Thaler, actually, is a director in a California money management firm, Fuller & Thaler
Asset Management, which, according to figures it provided, has been beating the market
handily since 1992. The firm tries to exploit various behavioral patterns, like
"categorization": when Lucent Technologies was riding high, people categorized it as a
"good stock" and mentally coded news about it in a favorable way. Lately, Lucent has
become a "bad stock." But Thaler, who does not get involved in picking stocks, stops
short of suggesting that investors versed in his research can beat the market. Mispricings
that spring from anomalies are hard to spot, he says, particularly when the people looking
for them are prone to their own behavioral quirks.

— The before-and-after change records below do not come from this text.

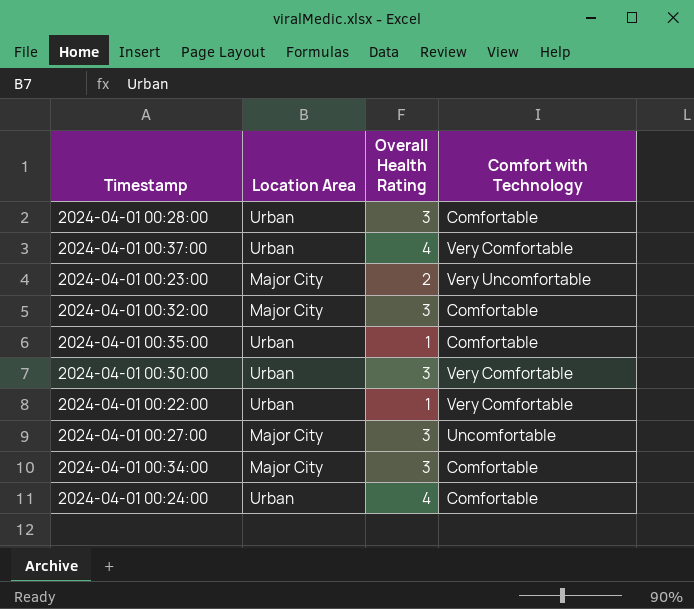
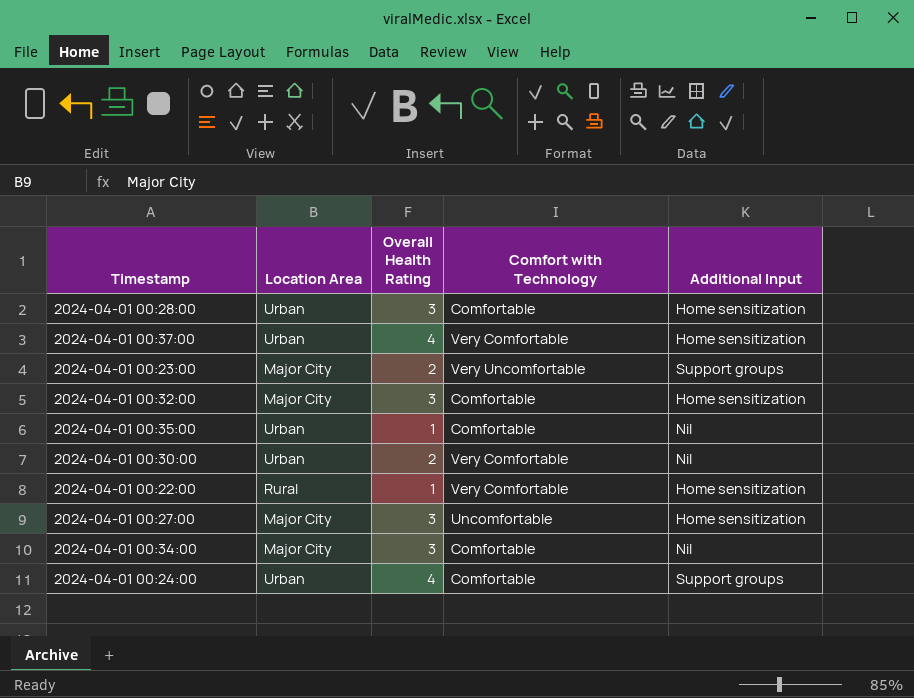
column Additional Input | position: none -> 5
2024-04-01 00:30:00 | Overall Health Rating: 3 -> 2
2024-04-01 00:22:00 | Location Area: Urban -> Rural

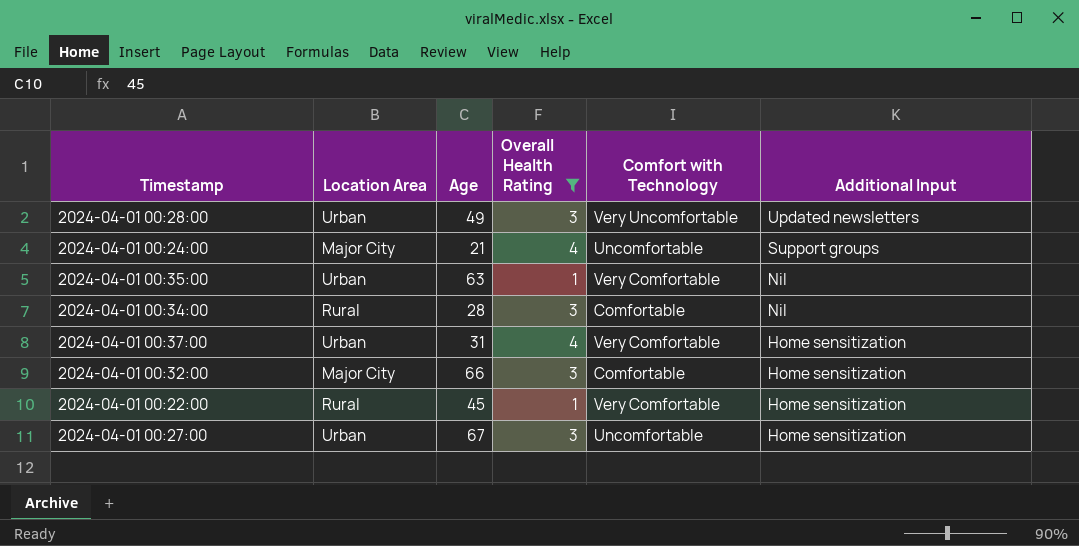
filter: none -> Overall Health Rating != 2
row order: none -> Additional Input descending
column Age | position: none -> 3
2024-04-01 00:28:00 | Comfort with Technology: Comfortable -> Very Uncomfortable
2024-04-01 00:28:00 | Additional Input: Home sensitization -> Updated newsletters
2024-04-01 00:24:00 | Location Area: Urban -> Major City
2024-04-01 00:24:00 | Comfort with Technology: Comfortable -> Uncomfortable
2024-04-01 00:35:00 | Comfort with Technology: Comfortable -> Very Comfortable
2024-04-01 00:34:00 | Location Area: Major City -> Rural
2024-04-01 00:27:00 | Location Area: Major City -> Urban

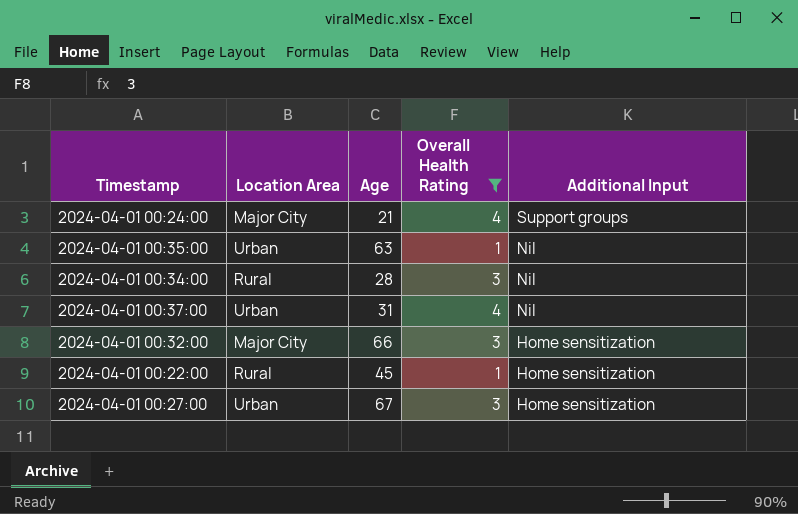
column Comfort with Technology | position: 5 -> none
row 2024-04-01 00:28:00: Urban | 49 | 3 | Very Uncomfortable | Updated newsletters -> none
2024-04-01 00:37:00 | Additional Input: Home sensitization -> Nil

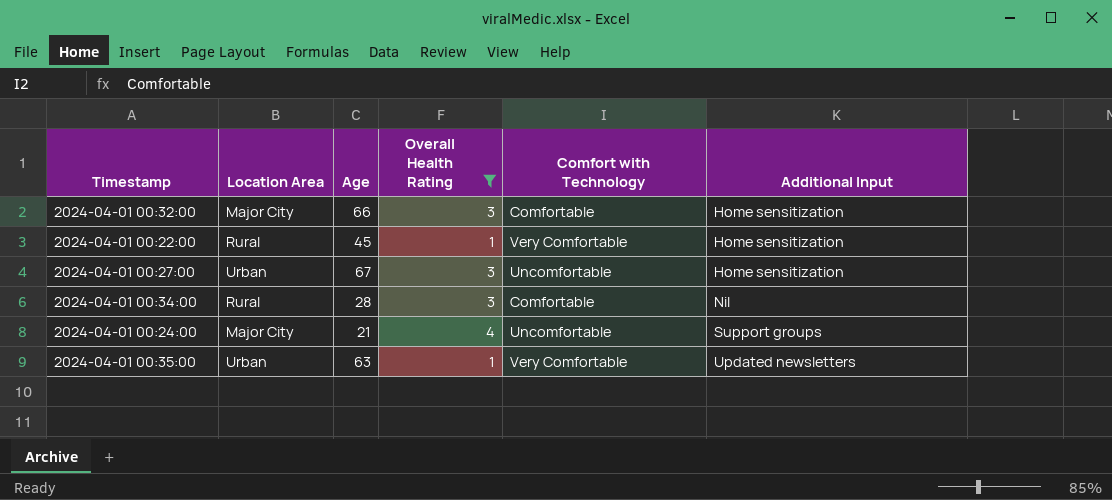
row order: Additional Input descending -> Additional Input ascending
column Comfort with Technology | position: none -> 5
row 2024-04-01 00:37:00: Urban | 31 | 4 | Nil -> none
2024-04-01 00:35:00 | Additional Input: Nil -> Updated newsletters

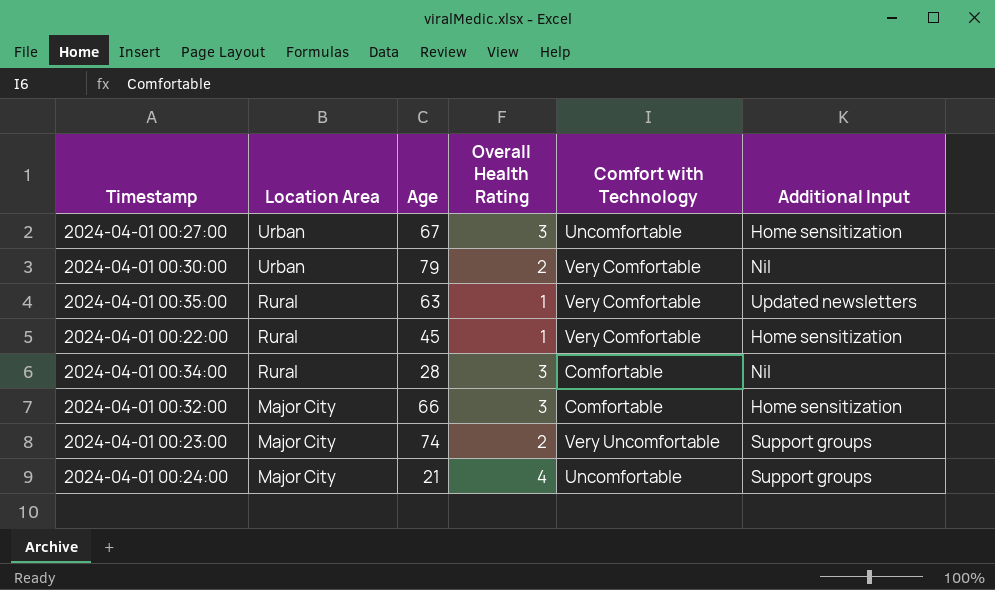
filter: Overall Health Rating != 2 -> none
row order: Additional Input ascending -> Location Area descending
2024-04-01 00:35:00 | Location Area: Urban -> Rural

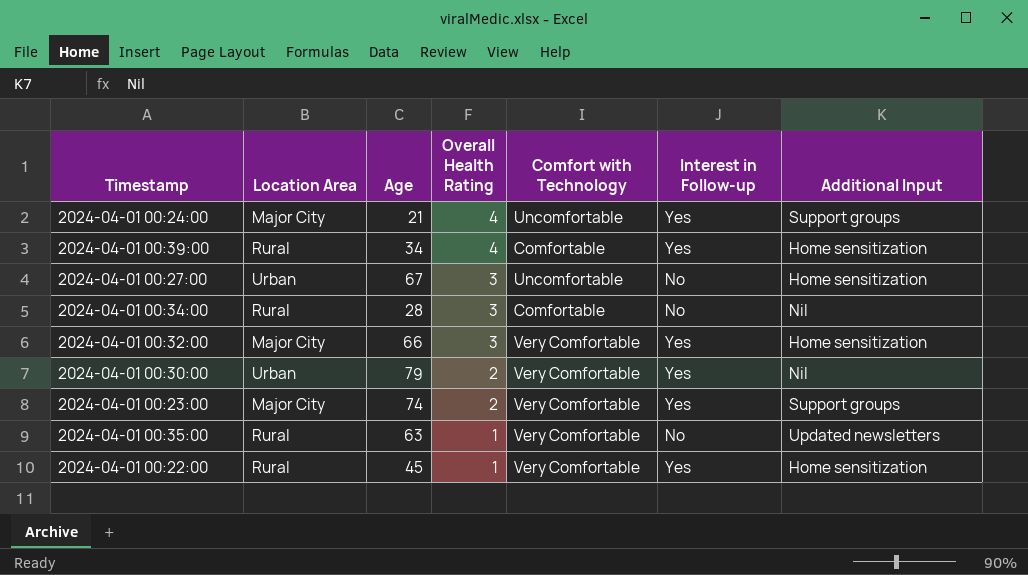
row order: Location Area descending -> Overall Health Rating descending
column Interest in Follow-up | position: none -> 6
row 2024-04-01 00:39:00: none -> Rural | 34 | 4 | Comfortable | Yes | Home sensitization
2024-04-01 00:32:00 | Comfort with Technology: Comfortable -> Very Comfortable
2024-04-01 00:23:00 | Comfort with Technology: Very Uncomfortable -> Very Comfortable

If this sounds muted, it may be because Thaler is ready to declare victory and join the
establishment. The neoclassical model, he admits, is a fine starting point; it's misleading
only when regarded as a perfect or all-encompassing description. People aren't crazy, he
adds, but their rationality is "bounded" by the tendencies that Kahneman, Tversky,
himself and others have studied. What he hopes is that a future generation will resolve the
schism by building behavioral tendencies into a new, more flexible model.
For now, Thaler is still looking for new miniature applications wherever he can find
them, like on the basketball court recently. Thaler studied games in which a team trails by
2 points, with time left for just one shot. What to go for, 2 points or 3? A 2-point shot
succeeds about half the time, a 3-pointer about 33 percent of the time. But since a 2-point
basket would only tie the game (and force an overtime, in which the team has a 50-50
chance of winning), going for a 3-pointer is a superior strategy. Still, most coaches go for
2. Why? Because it lowers the risk of sudden loss. Coaches, like the rest of us, do more to
avoid losing than they do to win. You won't find an explanation for that in the mechanical
homo economicus of theory. But it has everything to do with folks Thaler thinks are much
more relevant to the economy -- Homo sapiens.